▼

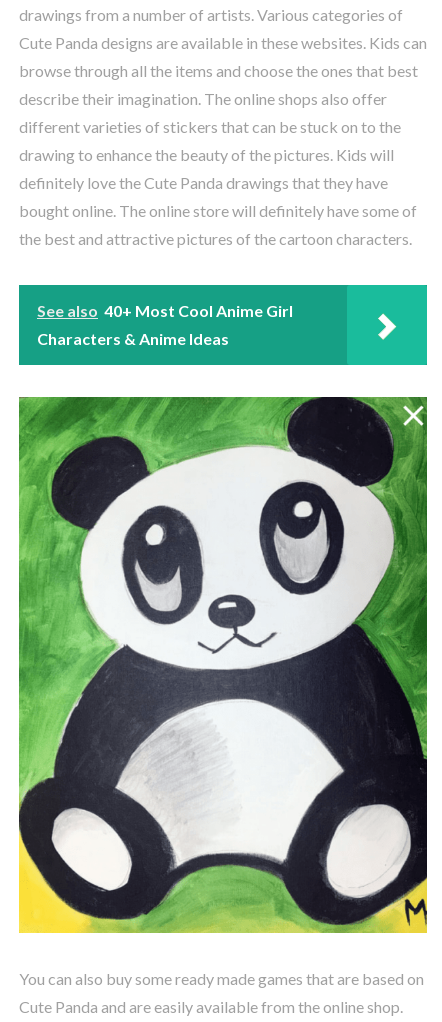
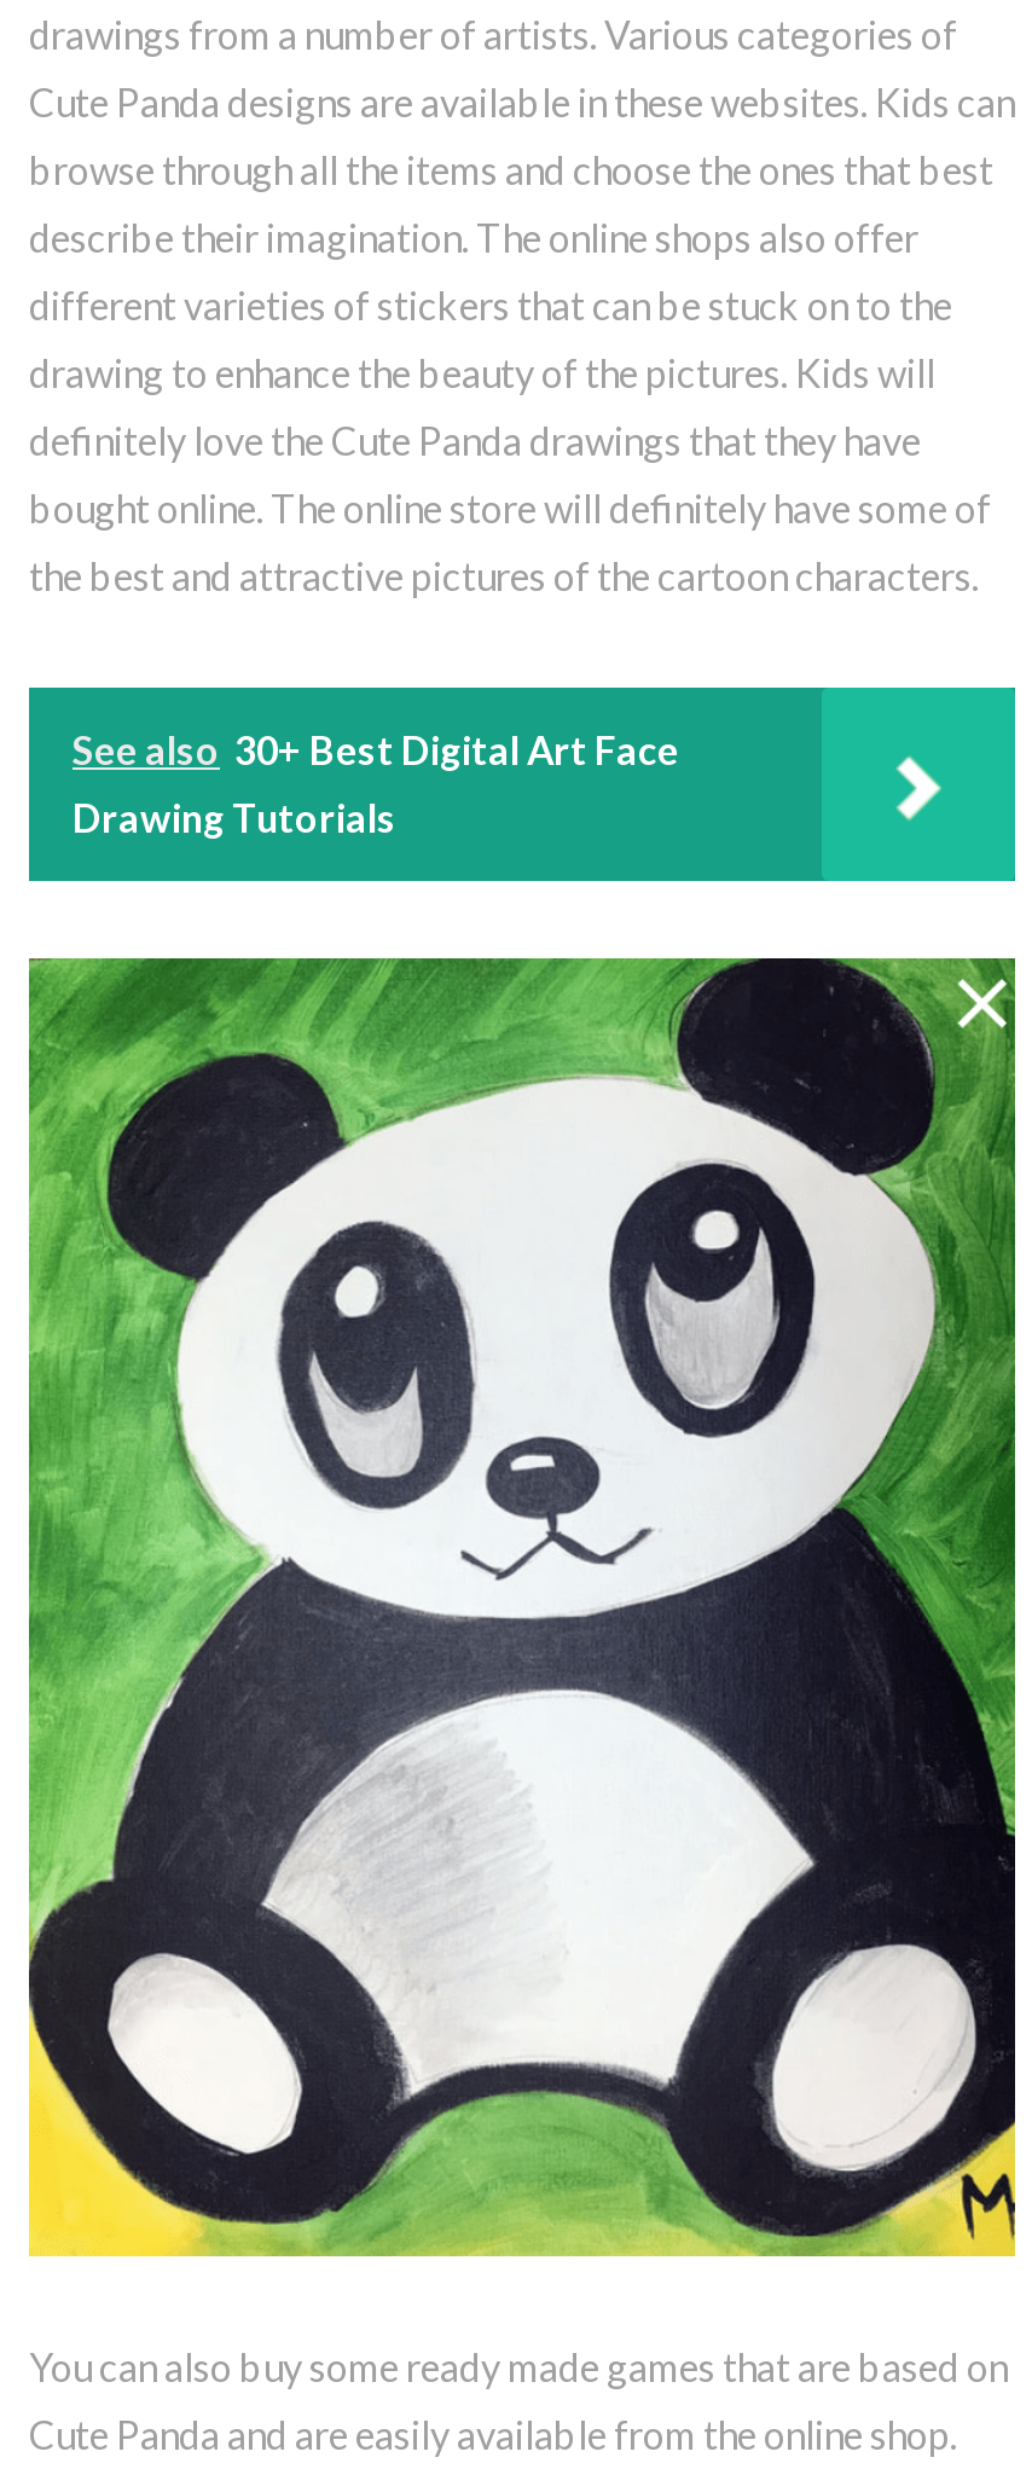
[37,301,293,320] See also 40+ Most Cool Anime Girl -> [73,727,679,773] See also 30+ Best Digital Art Face
[37,329,229,348] Characters & Anime Ideas -> [73,795,396,841] Drawing Tutorials

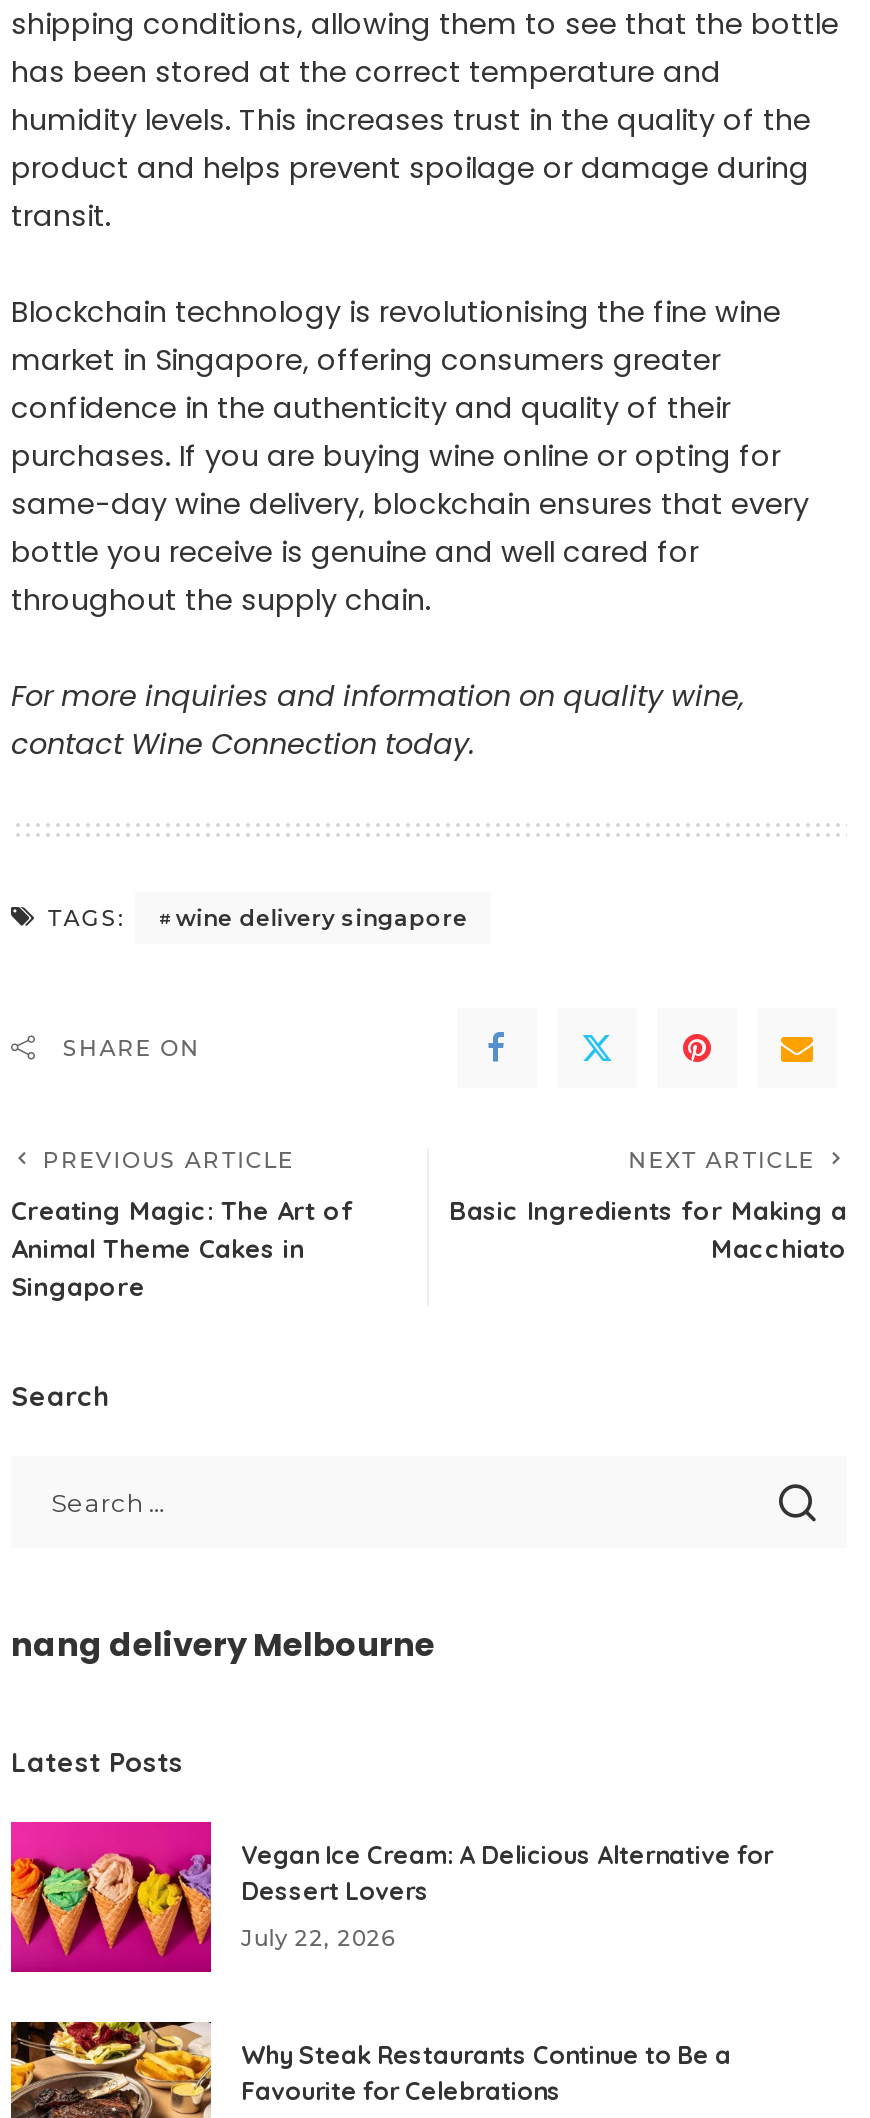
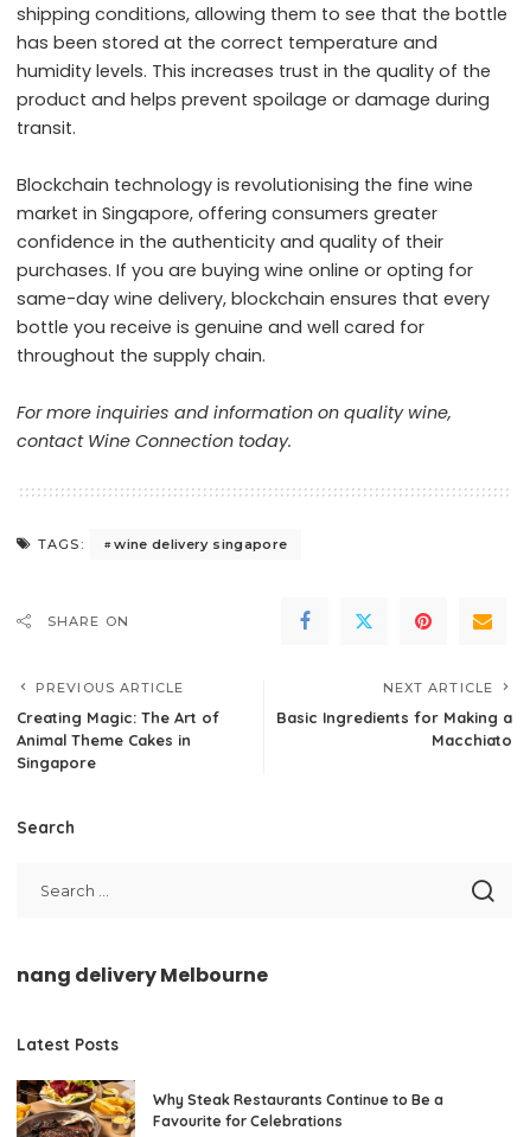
[9,1820,773,1974] [image] | Vegan Ice Cream: A Delicious Alternative for | Dessert Lovers | July 22, 2026 -> none

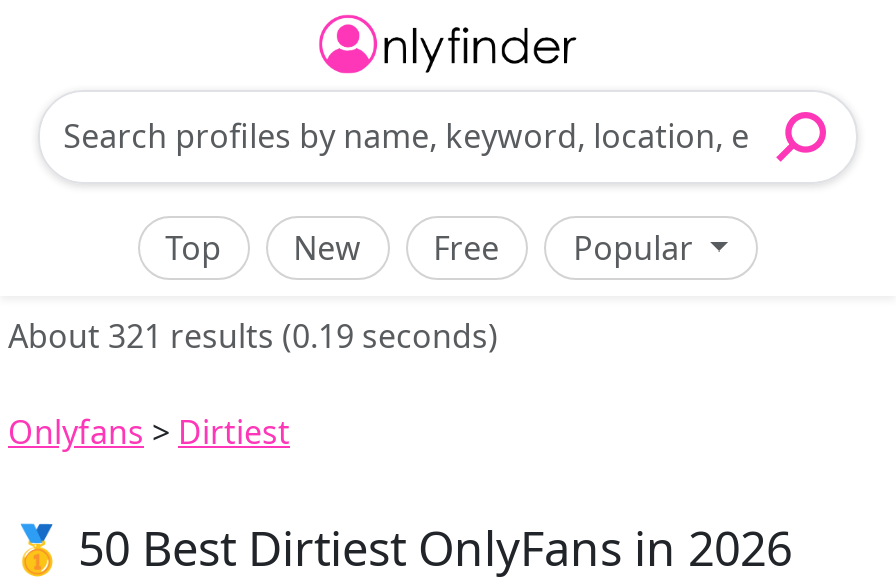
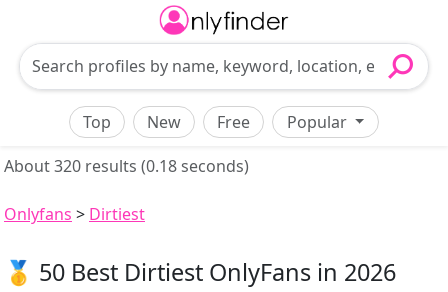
[8,313,498,357] About 321 results (0.19 seconds) -> [4,155,249,177] About 320 results (0.18 seconds)

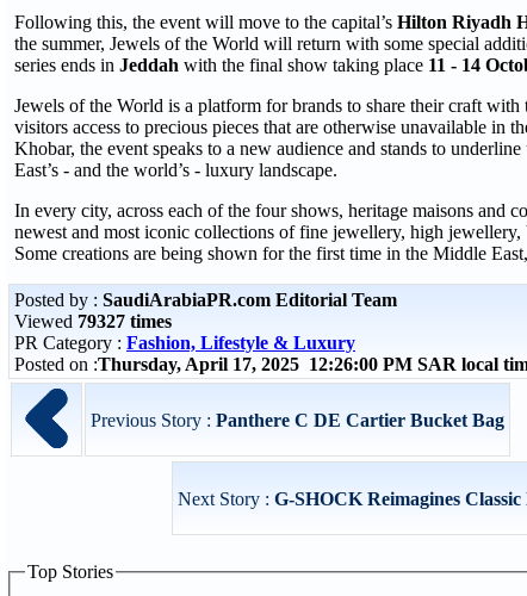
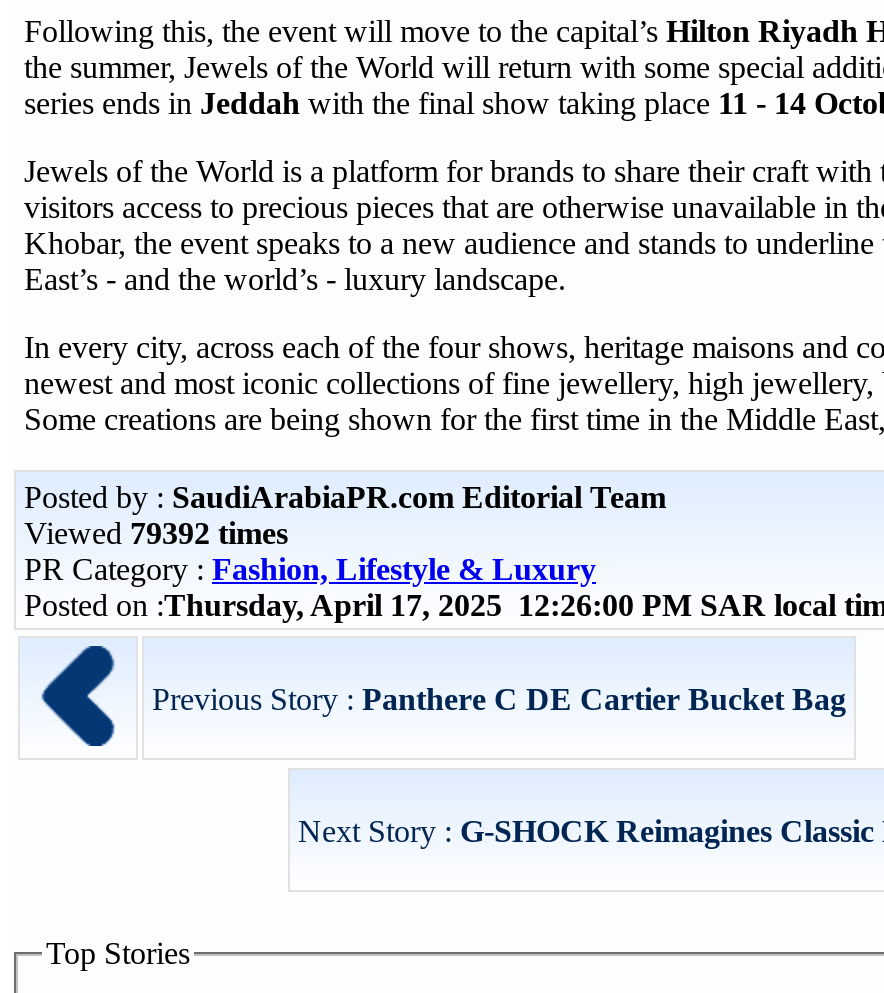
[14,311,172,331] Viewed 79327 times -> [24,516,288,550] Viewed 79392 times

▲

• [Exercise requirements] From the entries above, copy each line holding "Anime".

• [Written response]
[37,301,293,320] See also 40+ Most Cool Anime Girl -> [73,727,679,773] See also 30+ Best Digital Art Face
[37,329,229,348] Characters & Anime Ideas -> [73,795,396,841] Drawing Tutorials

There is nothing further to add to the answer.